## Materials provided:
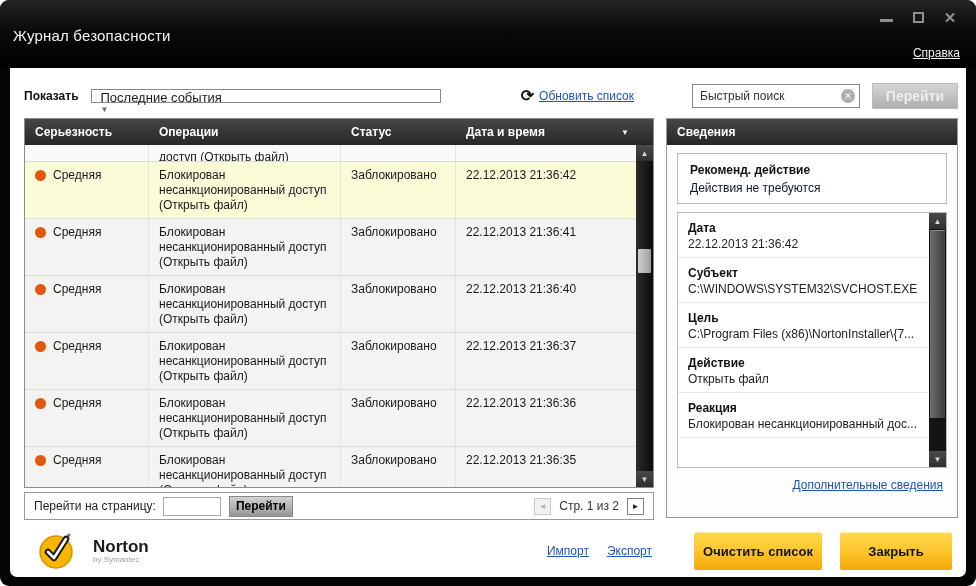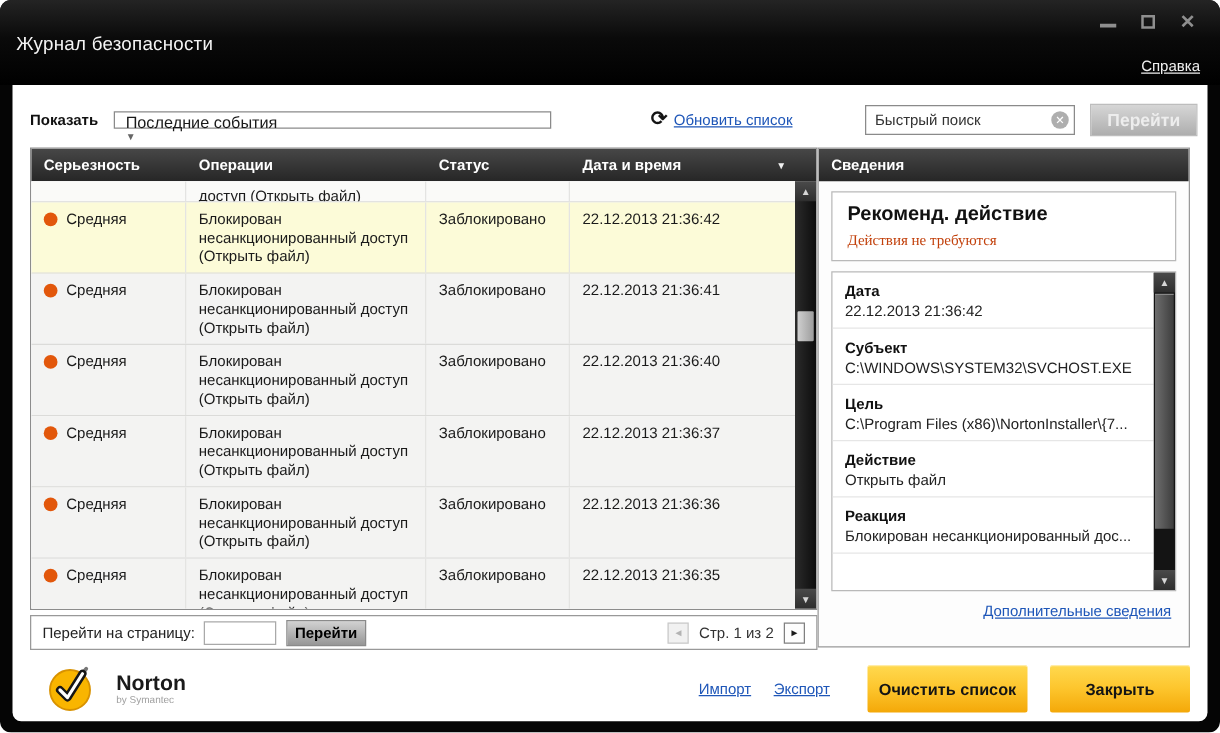--- a/index.html
+++ b/index.html
@@ -42,7 +42,7 @@
             border:1px solid #bdbdbd; color:#ededed; font-weight:bold; font-size:14px; cursor:default; }
 
   
-  .main { display:flex; margin:8px 8px 0 8px; }
+  .main { display:flex; margin:8px 2px 0 8px; gap:12px; }
 
   
   .table-col { width:630px; }

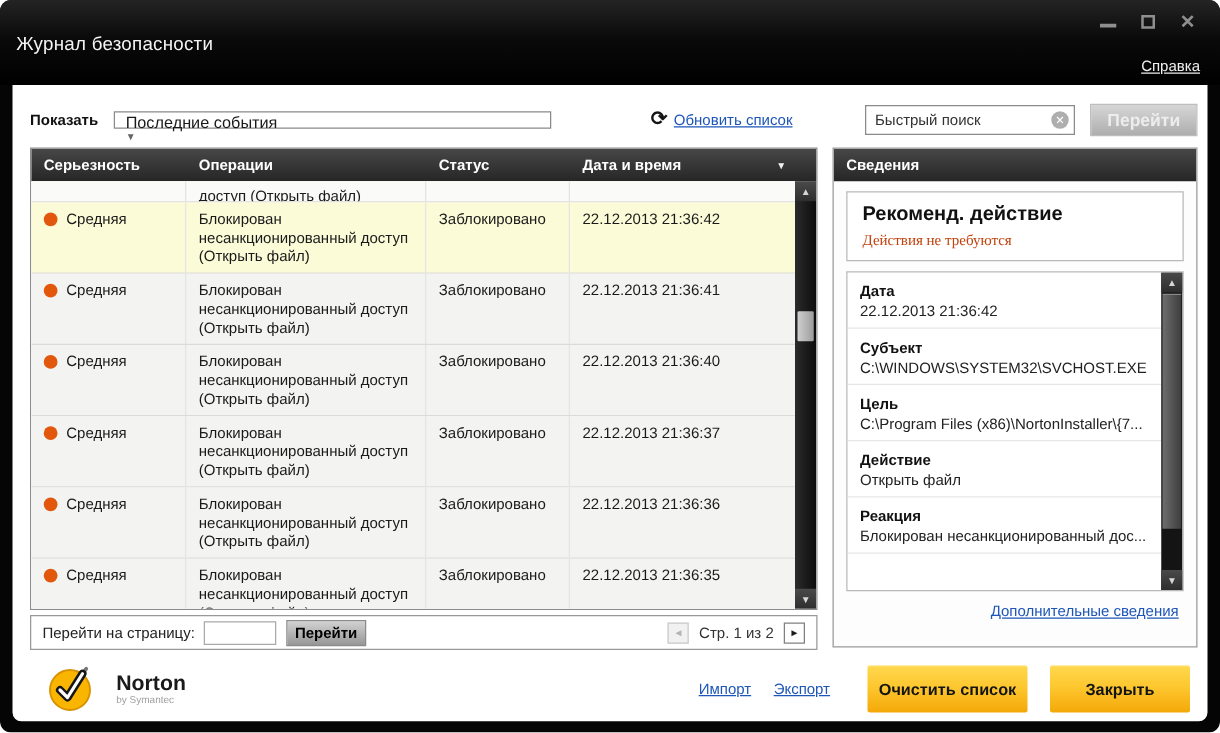--- a/index.html
+++ b/index.html
@@ -91,7 +91,7 @@
             font-weight:bold; display:flex; align-items:center; padding-left:10px; }
   .d-body { padding:8px 10px 0; }
   .rec-box { border:1px solid #b9b9b9; background:#fff; padding:9px 12px 8px; }
-  .rec-title { font-size:16px; font-weight:bold; color:#111; margin-bottom:4px; }
+  .rec-title { font-size:12px; font-weight:bold; color:#111; margin-bottom:4px; }
   .rec-value { font-size:12px; color:#c2410c;font-family:Liberation Serif, serif; }
   .fields-box { position:relative; margin-top:8px; border:1px solid #b9b9b9; background:#fff; height:256px; overflow:hidden; }
   .fields { height:100%; overflow:hidden; margin-right:17px; }

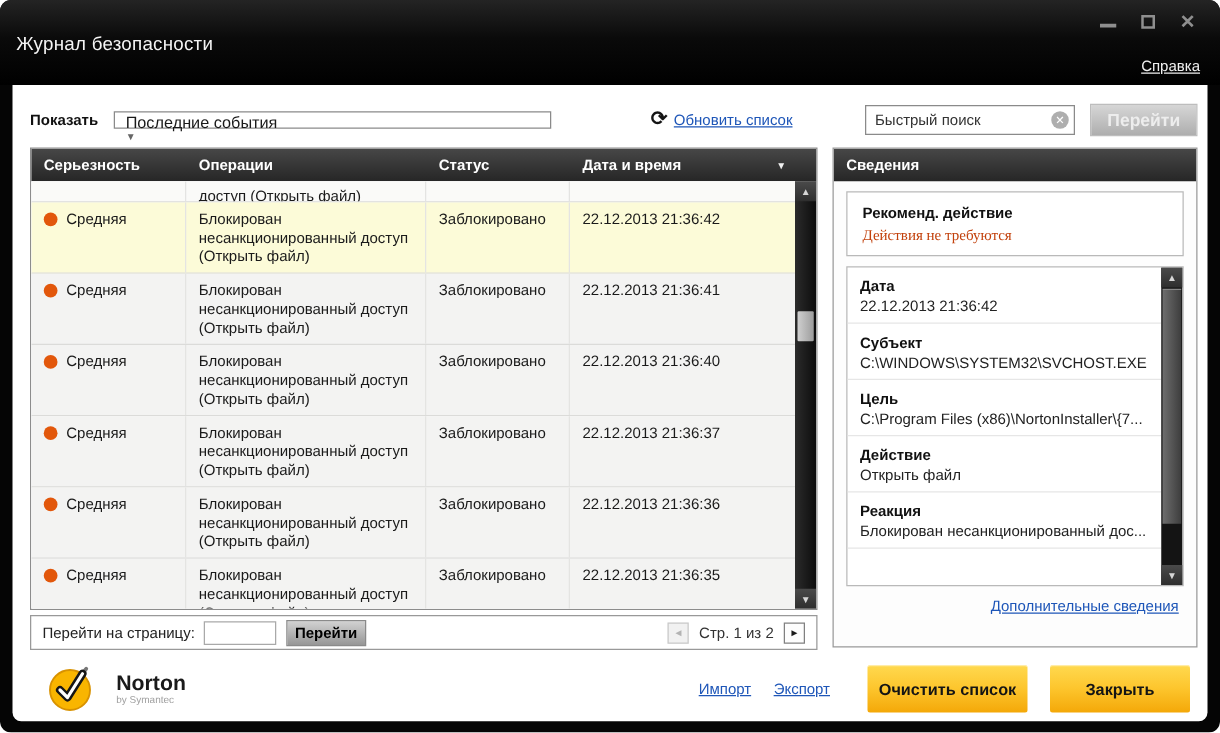--- a/index.html
+++ b/index.html
@@ -92,7 +92,7 @@
   .d-body { padding:8px 10px 0; }
   .rec-box { border:1px solid #b9b9b9; background:#fff; padding:9px 12px 8px; }
   .rec-title { font-size:12px; font-weight:bold; color:#111; margin-bottom:4px; }
-  .rec-value { font-size:12px; color:#c2410c;font-family:Liberation Serif, serif; }
+  .rec-value { font-size:12px; color:#0f172a; }
   .fields-box { position:relative; margin-top:8px; border:1px solid #b9b9b9; background:#fff; height:256px; overflow:hidden; }
   .fields { height:100%; overflow:hidden; margin-right:17px; }
   .field { padding:7px 10px 5px; border-bottom:1px solid #e6e6e6; }

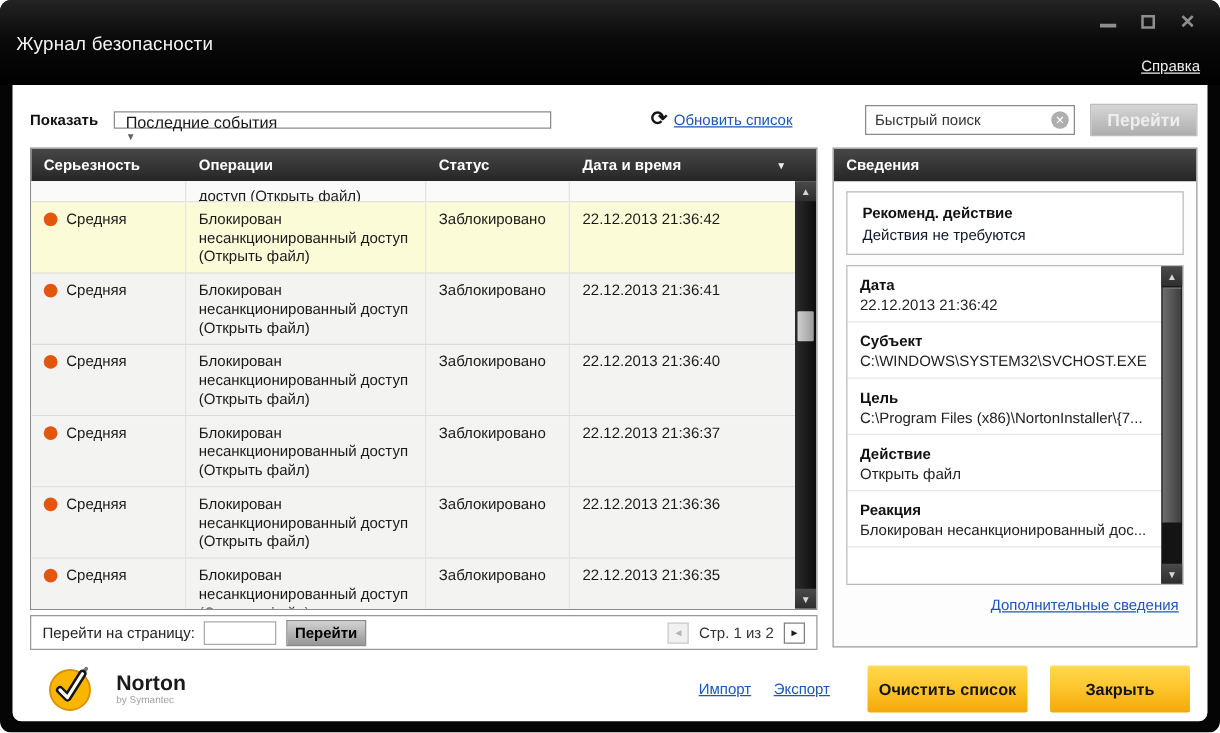--- a/index.html
+++ b/index.html
@@ -108,7 +108,7 @@
   .brand { display:flex; align-items:center; gap:17px; margin-left:12px; }
   .brand-text .nm { font-size:17px; font-weight:bold; color:#1a1a1a; line-height:17px; }
   .brand-text .sub { font-size:8px; color:#a0a0a0; }
-  .footer-links { margin-left:auto; display:flex; gap:18px; margin-right:30px; }
+  .footer-links { margin-left:auto; display:flex; gap:18px; margin-right:42px; }
   .yellow-btn { height:38px; border:none; border-radius:2px; font-family:"Liberation Sans", sans-serif;
                 background:linear-gradient(#ffd94f 0%, #fdc62e 48%, #f4a808 100%);
                 font-size:13px; font-weight:bold; color:#141414; cursor:pointer;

## Your goal:
A verbatim transcript of the entries above is required, with the pictures left out.

## Finished task:
--- a/index.html
+++ b/index.html
@@ -42,7 +42,7 @@
             border:1px solid #bdbdbd; color:#ededed; font-weight:bold; font-size:14px; cursor:default; }
 
   
-  .main { display:flex; margin:8px 8px 0 8px; }
+  .main { display:flex; margin:8px 2px 0 8px; gap:12px; }
 
   
   .table-col { width:630px; }

--- a/index.html
+++ b/index.html
@@ -91,7 +91,7 @@
             font-weight:bold; display:flex; align-items:center; padding-left:10px; }
   .d-body { padding:8px 10px 0; }
   .rec-box { border:1px solid #b9b9b9; background:#fff; padding:9px 12px 8px; }
-  .rec-title { font-size:16px; font-weight:bold; color:#111; margin-bottom:4px; }
+  .rec-title { font-size:12px; font-weight:bold; color:#111; margin-bottom:4px; }
   .rec-value { font-size:12px; color:#c2410c;font-family:Liberation Serif, serif; }
   .fields-box { position:relative; margin-top:8px; border:1px solid #b9b9b9; background:#fff; height:256px; overflow:hidden; }
   .fields { height:100%; overflow:hidden; margin-right:17px; }

--- a/index.html
+++ b/index.html
@@ -92,7 +92,7 @@
   .d-body { padding:8px 10px 0; }
   .rec-box { border:1px solid #b9b9b9; background:#fff; padding:9px 12px 8px; }
   .rec-title { font-size:12px; font-weight:bold; color:#111; margin-bottom:4px; }
-  .rec-value { font-size:12px; color:#c2410c;font-family:Liberation Serif, serif; }
+  .rec-value { font-size:12px; color:#0f172a; }
   .fields-box { position:relative; margin-top:8px; border:1px solid #b9b9b9; background:#fff; height:256px; overflow:hidden; }
   .fields { height:100%; overflow:hidden; margin-right:17px; }
   .field { padding:7px 10px 5px; border-bottom:1px solid #e6e6e6; }

--- a/index.html
+++ b/index.html
@@ -108,7 +108,7 @@
   .brand { display:flex; align-items:center; gap:17px; margin-left:12px; }
   .brand-text .nm { font-size:17px; font-weight:bold; color:#1a1a1a; line-height:17px; }
   .brand-text .sub { font-size:8px; color:#a0a0a0; }
-  .footer-links { margin-left:auto; display:flex; gap:18px; margin-right:30px; }
+  .footer-links { margin-left:auto; display:flex; gap:18px; margin-right:42px; }
   .yellow-btn { height:38px; border:none; border-radius:2px; font-family:"Liberation Sans", sans-serif;
                 background:linear-gradient(#ffd94f 0%, #fdc62e 48%, #f4a808 100%);
                 font-size:13px; font-weight:bold; color:#141414; cursor:pointer;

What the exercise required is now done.